I figured out as an adolescent that I was beautiful, but I would always just tell myself that "the world is full of beautiful people, and you are just one of them." I was raised by a tomboy, a western woman, a lesbian as a matter of fact. She did not coach me in the feminine wiles but provided a robust role model as someone who could split wood with an axe, butcher a deer and repair simple machines. I remember as a four year old getting a set of paper dolls depicting a bride and wedding party and asking her what these costumed figures were all about. She gave a lightly sardonic laugh and said that it was a bride and bridesmaids, and words to the effect that such events were highly overrated. This was a teachable moment and I have never sought marriage nor, to the date of writing this, have I ever been married. Living with a succession of men, one of them for 33 years, yes. But never legally married. A further reinforcement of this was from a woman I met in a Greyhound bus station somewhere in the midwest, while I was running away from home to live with an older man of 19; she told me "live with them, but don't marry them" when she heard I was traveling to join a boyfriend. My father, in giving me a bit of parental wisdom which I scoffed at a the time, put it another way. "Sarah, if you do have sex with young men, they will fall in love with you," he cautioned, more to warn me to please not break their hearts than anything else I think. And of course I wouldn't want to break their hearts or hurt them in any way but I thought that his estimation of my powers was absurd, and went on my merry way.
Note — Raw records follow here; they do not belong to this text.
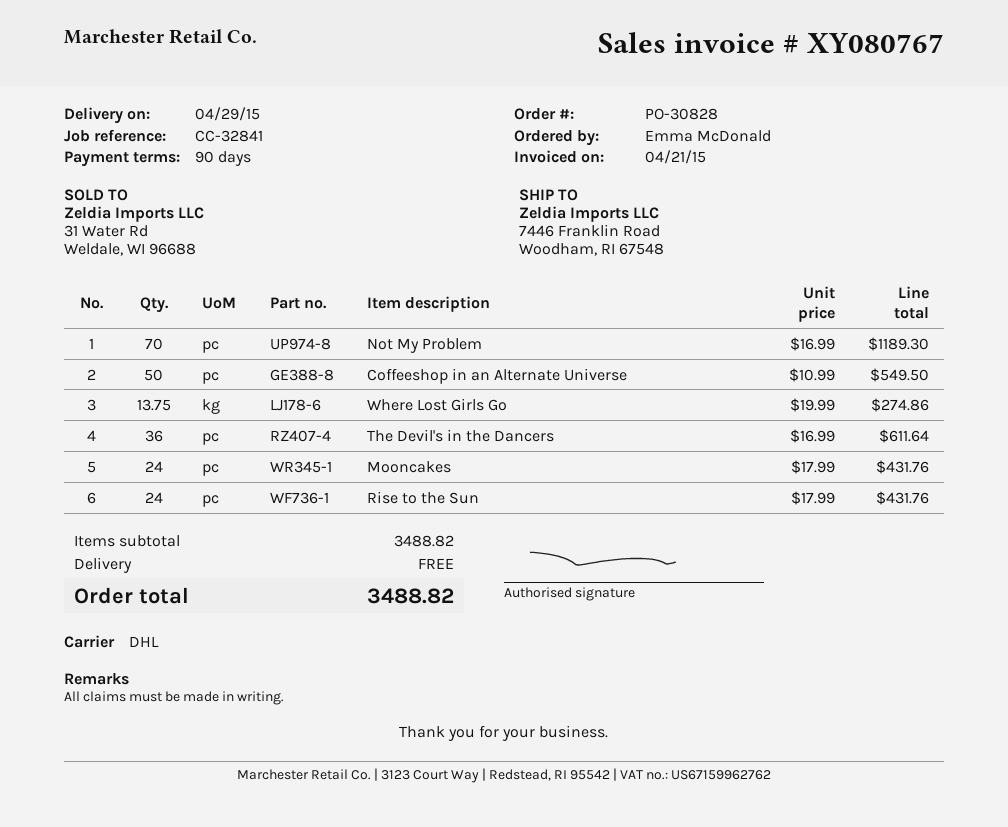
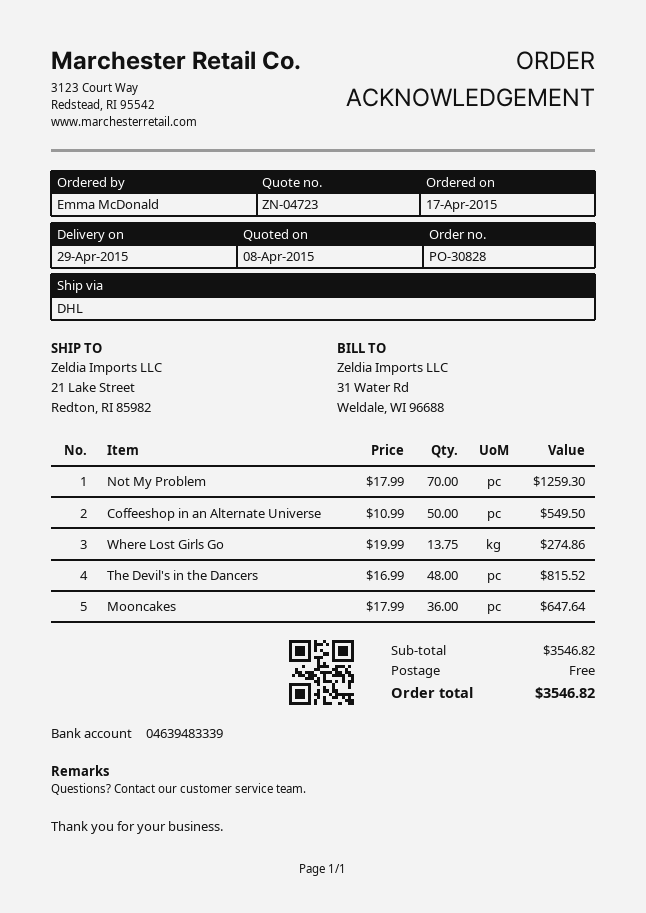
ship to: 7446 Franklin Road, Woodham, RI 67548 -> 21 Lake Street, Redton, RI 85982
Not My Problem: 70 x 16.99 = 1189.30 -> 70 x 17.99 = 1259.30
The Devil's in the Dancers: 36 x 16.99 = 611.64 -> 48 x 16.99 = 815.52
Mooncakes: 24 x 17.99 = 431.76 -> 36 x 17.99 = 647.64
Rise to the Sun: 24 x 17.99 = 431.76 -> none
subtotal: 3488.82 -> 3546.82
total: 3488.82 -> 3546.82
During high school as a teen, my parents were hippies. Effete, impudent ones but hippies nonetheless. Both born and raised in the Berkeley Bay area, on the fragrant slopes of Mt. Olympus aka the Berkeley Hills, they had eschewed the tame familiarity of their sleepy hometown and migrated east, a reverse migration to the Big Apple to seek their fortunes as artists. When we moved east I was about four years old. By the time the seventies rolled around we had retreated to a remote upstate college campus where my Dad taught sculpture and design and my Mom was becoming a visual artist, photographer, printmaker. They took a passing interest in all things Native American, and I was hooked on all that stuff too as many Americans are- craving to be native, authentic, not one of the conquering despoilers. I knew I could not possibly claim a drop of "Indian blood" but dreamed of being adopted into a Tribe and read the literature on the subject hungrily. When the Wounded Knee occupation came along the news wires, I was enthralled.

At some point my Dad and I embarked on a project to build a tipi and spent hours in the woods selecting young trees, felling them, and dragging them home to be stripped of bark and branches. As a high school graduation gift, I received a canvas tipi cover and accoutrements sewn by an outfit in California, Tipi Makers. I lived in the graceful little tent from time to time, sometimes with lovers, children, a cat, a small woodstove. I used to set it up at the Clearwater festival once a year until the cover became too old and weather rotted and finally ripped to shreds. The guide book "The Indian Tipi" describes tipi living and culture as remembered by the original occupants, and states that the tipis were the women's property and domain, and that in order to divorce a husband all a woman had to do was throw all his things out of the tipi. This tactic ended up being used on me when my long term relationship with my children's father came to an end and he first put all the things he considered mine out on the porch, and then drove them to a nearby storage unit which he rented and had the bill sent to me.

I finally started attending college at age 35, and graduated with an RN license at age 40. That license has been my meal ticket ever since.